United States military satellite

USA-282, also known as SBIRS GEO-4, is a United States military satellite and part of the Space-Based Infrared System.

== Overview ==
The SBIRS program was designed to provide a seamless operational transition from DSP to SBIRS and meet jointly defined requirements of the defense and intelligence communities in support of the missile early warning, missile defense, battlespace awareness and technical intelligence mission areas.

The SBIRS satellites are a replacement for the Defense Support Program (DSP) early warning system. They are intended to detect ballistic missile launches, as well as various other events in the infrared spectrum, including nuclear explosions, aircraft flights, space object entries and reentries, wildfires and spacecraft launches.

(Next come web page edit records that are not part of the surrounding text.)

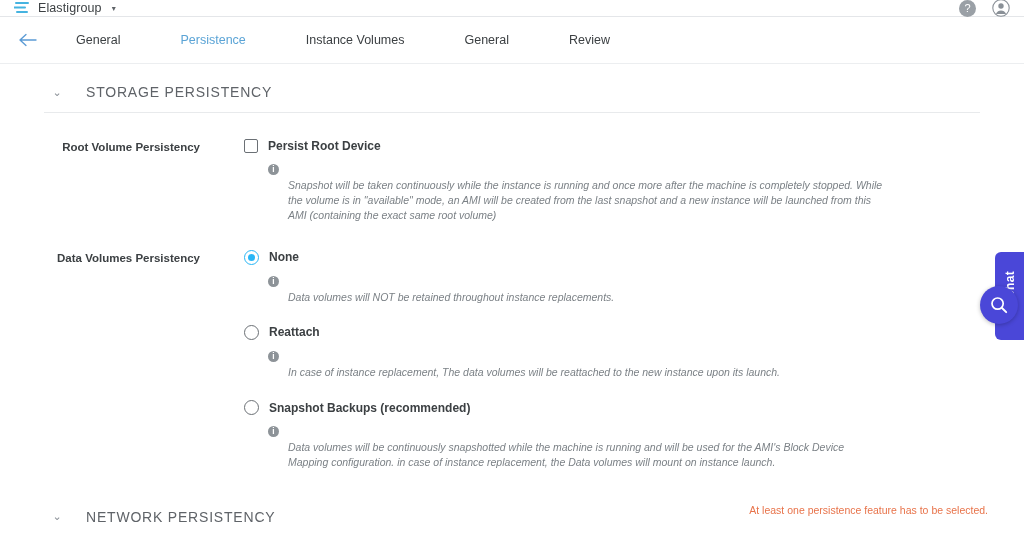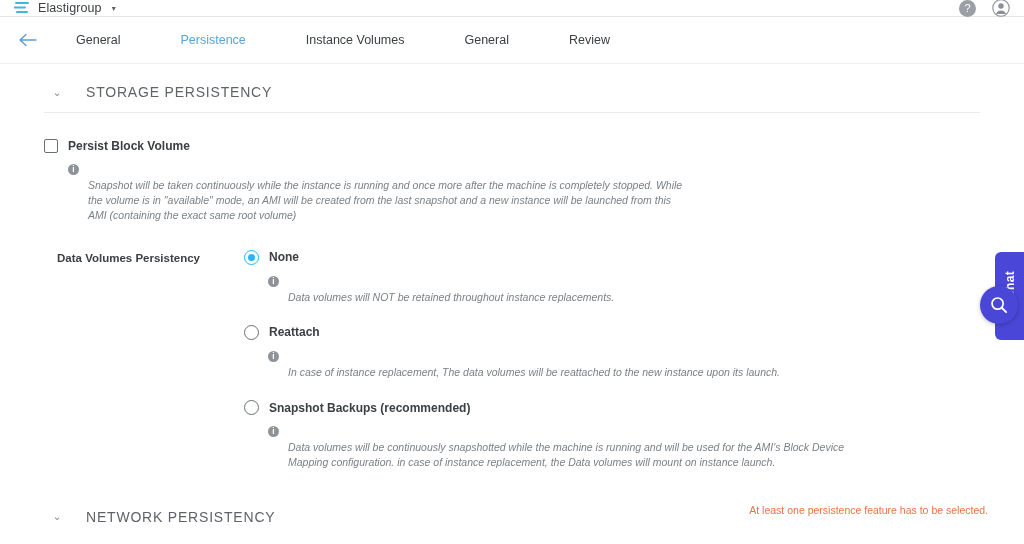--- a/index.html
+++ b/index.html
@@ -320,24 +320,25 @@
 
   <div class="content">
 
     <div class="section-head">
       <span class="chev">⌄</span>
       <span class="section-title">STORAGE PERSISTENCY</span>
     </div>
     <div class="divider"></div>
 
     <div class="row">
+      <div class="row-label">Root Volume Persistency</div>
       <div class="row-body">
         <div class="opt">
           <span class="checkbox"></span>
-          <span class="opt-label">Persist Block Volume</span>
+          <span class="opt-label">Persist Root Device</span>
         </div>
         <div class="note">
           <span class="info-icon">i</span>
           <span class="note-text">Snapshot will be taken continuously while the instance is running and once more after the machine is completely stopped. While the volume is in "available" mode, an AMI will be created from the last snapshot and a new instance will be launched from this AMI (containing the exact same root volume)</span>
         </div>
       </div>
     </div>
 
     <div class="row">
       <div class="row-label">Data Volumes Persistency</div>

== Satellite description ==
SBIRS GEO-4 was manufactured by Lockheed Martin Space, at production facility in Sunnyvale, California, and is built upon the A2100M satellite bus. The Atlas V launch vehicle used for SBIRS GEO-4 flew with a strap-on booster, a different configuration from the previous three SBIRS GEO launches. This was done as part of a space debris mitigation effort, to allow the Centaur upper stage to preserve sufficient fuel for a deorbit burn.

== Launch ==
SBIRS GEO-4 was the third geostationary SBIRS satellite to be built, Satellite Vehicle 3 (SV-3). Construction of the satellite was completed before it was required to launch, so the spacecraft was placed into storage. The U.S. Air Force later opted to launch Satellite Vehicle 4 (SV-4) first as SBIRS GEO-3, saving the cost of putting the newly completed SV-4 into storage and additional testing that would be needed upon taking it back out.

The Atlas V, with the tail number AV-076, flew in its 411 configuration. This Atlas V configuration differs from the 401 version used for the previous three SBIRS GEO launches – which did not use any solid rocket booster (SRB). The change of configuration has ostensibly been made to ensure Centaur can be deorbited after satellite separation, helping to mitigate space debris. On previous SBIRS GEO launches, Centaur has remained in a disposal orbit, close to geostationary transfer orbit (GTO), at the end of its mission.

It was launched on 20 January 2018 from Cape Canaveral (CCAFS), atop an Atlas V 411 launch vehicle.

== Mission ==
The U.S. Air Force announced the satellite was operating as expected and had established initial communications with it.